Work task: For each entry below, copy the text exactly and leave out any picture.

Entries supplied:

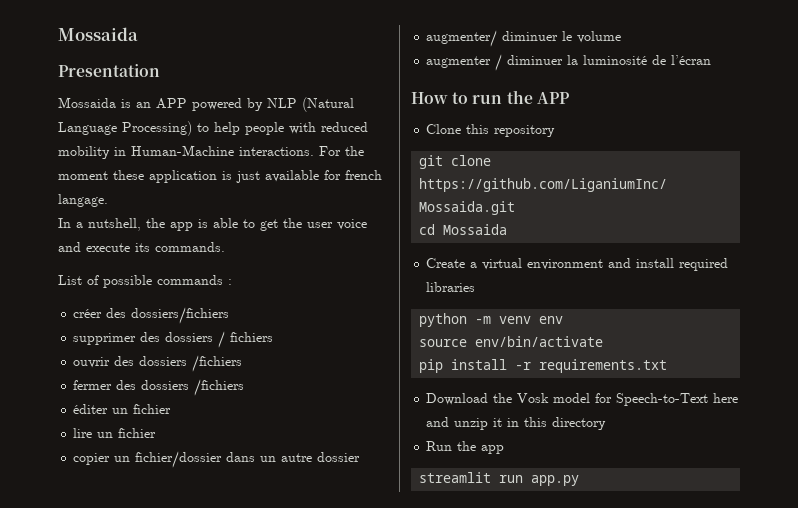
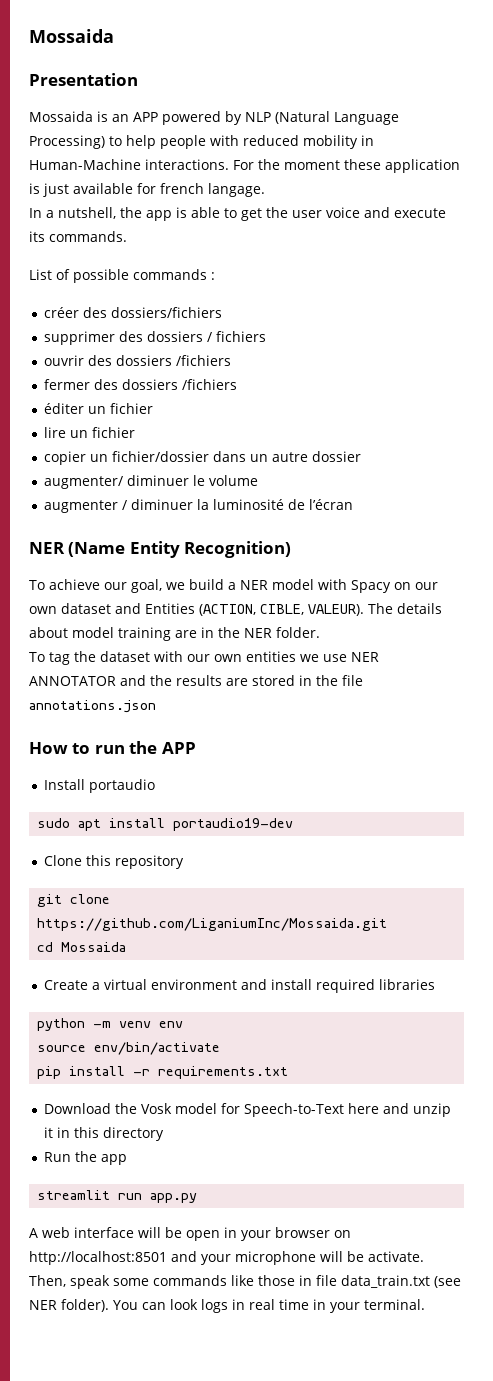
+ NER (Name Entity Recognition)
+ To achieve our goal, we build a NER model with Spacy on our own dataset and Entities (ACTION, CIBLE, VALEUR). The details about model training are in the NER folder.
+ To tag the dataset with our own entities we use NER ANNOTATOR and the results are stored in the file annotations.json
+ Install portaudio
+ sudo apt install portaudio19-dev
+ A web interface will be open in your browser on http://localhost:8501 and your microphone will be activate. Then, speak some commands like those in file data_train.txt (see NER folder). You can look logs in real time in your terminal.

Solved exercise:
+ NER (Name Entity Recognition)
+ To achieve our goal, we build a NER model with Spacy on our own dataset and Entities (ACTION, CIBLE, VALEUR). The details about model training are in the NER folder.
+ To tag the dataset with our own entities we use NER ANNOTATOR and the results are stored in the file annotations.json
+ Install portaudio
+ sudo apt install portaudio19-dev
+ A web interface will be open in your browser on http://localhost:8501 and your microphone will be activate. Then, speak some commands like those in file data_train.txt (see NER folder). You can look logs in real time in your terminal.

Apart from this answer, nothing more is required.